Maud Gage Baum (March 27, 1861 – March 6, 1953) was the wife of L. Frank Baum. Her mother was the suffragist Matilda Joslyn Gage. In her early life, she attended a boyshigh school and was raised to be headstrong.Maud lived in Fayetteville, New York, with her aging parents until she married Frank in 1882, sacrificing her college education at Cornell University. At the onset of their marriage, she accompanied her husbands acting troupe throughout the United States. After she became pregnant, Maud and Frank settled down in a rented house, where she gave birth to Frank Joslyn in 1883. Complications arising from giving birth to her second son Robert Stanton in 1886 caused Maud to become afflicted with peritonitis. Ill for two years, she found solace in visiting her mother and siblings. In 1889 and 1891, she gave birth to Harry Neal and Kenneth Gage, respectively.Described by her children as a no-nonsense mother, Maud took charge of the family finances and the disciplining of her children.

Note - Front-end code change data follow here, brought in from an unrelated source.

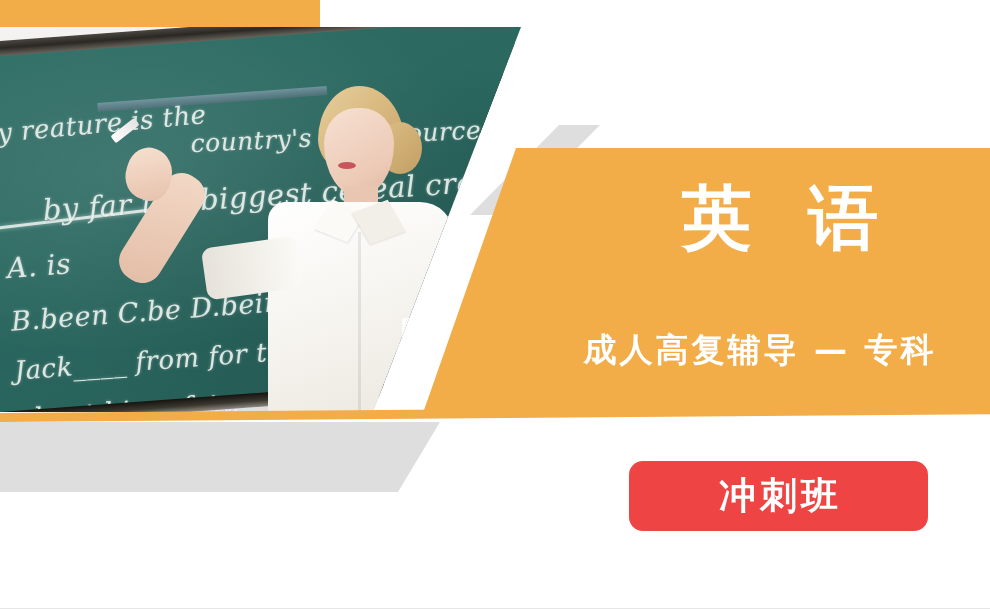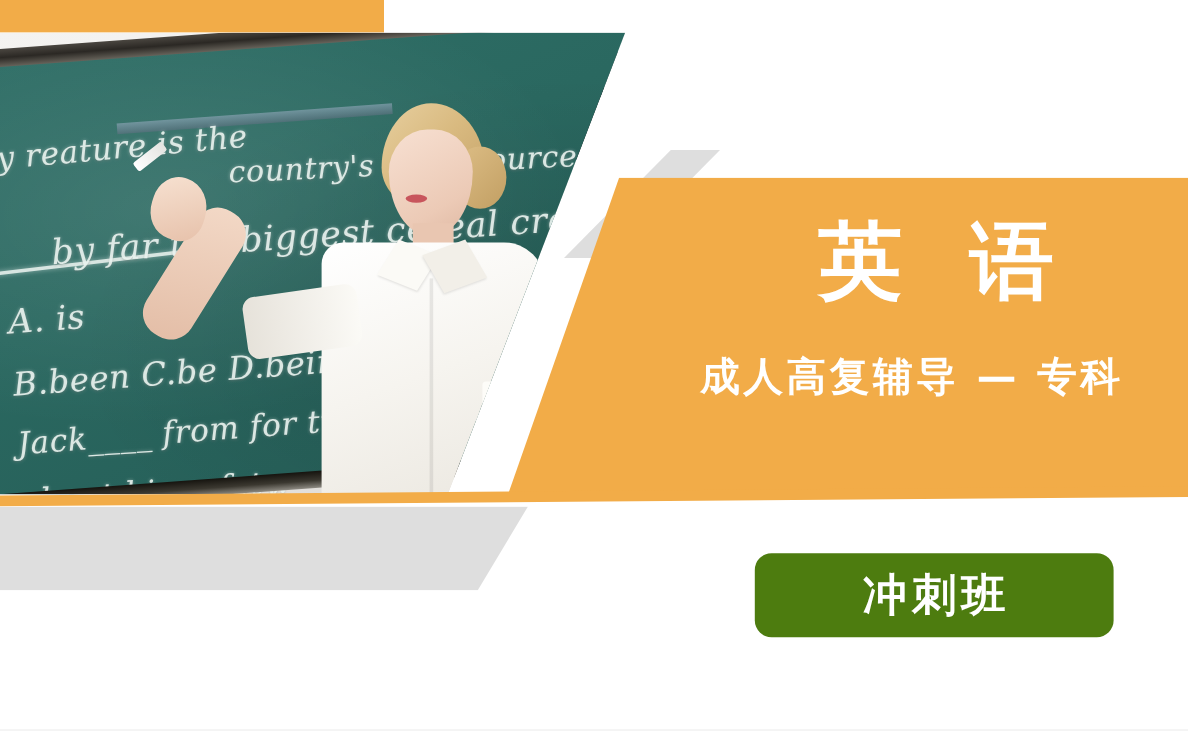--- a/index.html
+++ b/index.html
@@ -331,21 +331,21 @@
     font-size: 70px;
     font-weight: bold;
     letter-spacing: 16px;
     text-indent: 16px;
     line-height: 1.05;
     font-family: "DejaVu Sans", "Liberation Sans", sans-serif;
   }
   .subject-subtitle {
     position: absolute;
     left: 560px;
-    top: 292px;
+    top: 328px;
     width: 400px;
     text-align: center;
     color: #ffffff;
     font-size: 33px;
     font-weight: bold;
     letter-spacing: 3px;
     font-family: "DejaVu Sans", "Liberation Sans", sans-serif;
   }
 
   
@@ -372,21 +372,21 @@
     clip-path: polygon(0 0, 440px 0, 398px 70px, 0 70px);
   }
 
   
   .cta-button {
     position: absolute;
     left: 629px;
     top: 461px;
     width: 299px;
     height: 70px;
-    background: #4d7c0f;
+    background: #ef4444;
     border-radius: 14px;
     border: none;
     cursor: pointer;
     color: #ffffff;
     font-size: 37px;
     font-weight: bold;
     letter-spacing: 4px;
     text-indent: 4px;
     font-family: "DejaVu Sans", "Liberation Sans", sans-serif;
     display: flex;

She was their primary caretaker because her husbands business obligations frequently led to his being away for weeks at a time. The family moved to Aberdeen, South Dakota, in 1888 because Maud wished to be near her brother and two sisters. After her husband was unable to sustain a living there, they moved to Chicago. Because of their dire financial situation, Maud also worked, teaching embroidery and lace-making.Beginning in 1900, her husbands best-selling picture book, Father Goose: His Book (first published in 1899), brought the family financial security that it had theretofore lacked. They began spending their summers at a cottage in Macatawa Park, Michigan. In November of that year, Frank transferred to Maud the literary rights of his most recent books, including Father Goose and From Kansas to Fairyland (later published as The Wonderful Wizard of Oz). By dint of Franks literary successes, Maud and Frank were financially secure enough to tour Egypt and Europe for six months. Since Frank was frequently occupied with penning stories for his publishers, Maud was the one who wrote numerous letters home. These letters were later published in 1907 as In Other Lands Than Ours for friends and family. After Frank died, she authorized Ruth Plumly Thompson to write more Oz sequels and helped promote MGMs film The Wizard of Oz (1939). In 1953, she died at 91 years of age, surviving her husband by 34 years.